Submitted: Friday, Mar 16, 2012 at 12:15
ThreadID: 92552 Views:1623 Replies:3 FollowUps:0
This Thread has been Archived
Hi we are going to the Kimberley region in July we will leave the van in and do the Gibb River Rd and Mitchell falls with the tent. I have compression springs in the rear and EFS shocks all around is there anything else I need to to to my 100 series T/Diesle to do this trip
Thanks Tony
Back Expand Un-Read 0 Moderator

Reply By: Kris and Kev - Friday, Mar 16, 2012 at 12:49

Friday, Mar 16, 2012 at 12:49
Watch out for dirty fuel and lower your tyre pressure and you should be fine. Although the road to the Mitchell Plateau can be really bad with corrugations and large rocks stickling out, with sensible driving it is fine. We tried to sit on 80 kph when we were there last year, towing our camper, and both sat perfectly. The problem with the road after the Kalumburu turnoff is that the road, or track, is narrow and windy; therefore it can be difficult to get to a nice speed over the corrugations.

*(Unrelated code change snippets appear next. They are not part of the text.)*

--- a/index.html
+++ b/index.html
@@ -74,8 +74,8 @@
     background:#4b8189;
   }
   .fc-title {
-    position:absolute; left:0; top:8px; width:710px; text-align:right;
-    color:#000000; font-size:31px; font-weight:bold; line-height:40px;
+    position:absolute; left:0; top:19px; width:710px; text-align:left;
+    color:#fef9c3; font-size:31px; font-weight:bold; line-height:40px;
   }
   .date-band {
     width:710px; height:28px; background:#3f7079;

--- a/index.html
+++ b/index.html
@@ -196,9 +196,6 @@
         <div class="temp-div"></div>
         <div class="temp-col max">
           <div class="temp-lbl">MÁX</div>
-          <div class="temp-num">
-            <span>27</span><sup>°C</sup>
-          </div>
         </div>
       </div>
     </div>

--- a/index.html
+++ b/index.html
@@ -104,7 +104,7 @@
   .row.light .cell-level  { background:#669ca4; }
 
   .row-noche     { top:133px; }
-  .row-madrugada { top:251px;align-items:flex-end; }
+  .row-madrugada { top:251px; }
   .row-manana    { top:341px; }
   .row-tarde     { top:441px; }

Plus you have to watch for the idiots who don’t care about others.
We did a front tyre in on this section because we hit one of the large rocks sticking out, at speed. Just did not see it until the last minute. Bruised the side wall.
The people at Drysdale Station are very helpful and put on a nice feed, and cold beer!
But the trip is an absolute must do. Make sure you take the helicopter trip from the Mitchell Plateau camping ground.
We also went up to Kalumburu and spent a few days at a beach side camp.
So have fun, Kevin.
AnswerID: 480527

Reply By: Teejay - Friday, Mar 16, 2012 at 16:34

Friday, Mar 16, 2012 at 16:34
Hi Tony,

I'd recommend spare shocks. The track to Mitchell Falls claims a lot of overheated shocks each season. I found the Kalumbaru Road comfortable at 70 to 80 kph. Move over for on-coming traffic though as some will be doing 100 and throwing stones out. The Mitchell Falls Track was more 40Kph.
Here's my video of Kalumbaru rd, if you turn it up loud you'll get a good idea of what the corrugations are like.

Tony too.

AnswerID: 480547

Reply By: MEMBER - Darian, SA - Friday, Mar 16, 2012 at 18:37

Friday, Mar 16, 2012 at 18:37
While most travellers see that region incident free, those roads can play games with even the best prepared and carefully driven vehicles. Apart from keeping your load down to the minimum, adjusting tyre pressures and taking it quite easy, taking a spare front and rear shocker, with bushes, is the smart thing in my view. Other considerations (extra to the normal trip tools and sundry spares) could include... a tyre repair plug kit, a few mixed nuts and bolts, plenty of mixed cable ties, duct tape - anything that could come loose, probably will. Presume you have a water-crossing tarp and mesh for a bug screen. Anything you have that enables you to keep mobile can provide a huge benefit if you do have "a situation" - breakdown recovery is costly and if parts are ordered from a long way off, you could be a guest of the beautiful Kimberley for longer than planned :-o) ........Anne's advice on the various pages at the [ Drysdale River Station ] website are worth the read.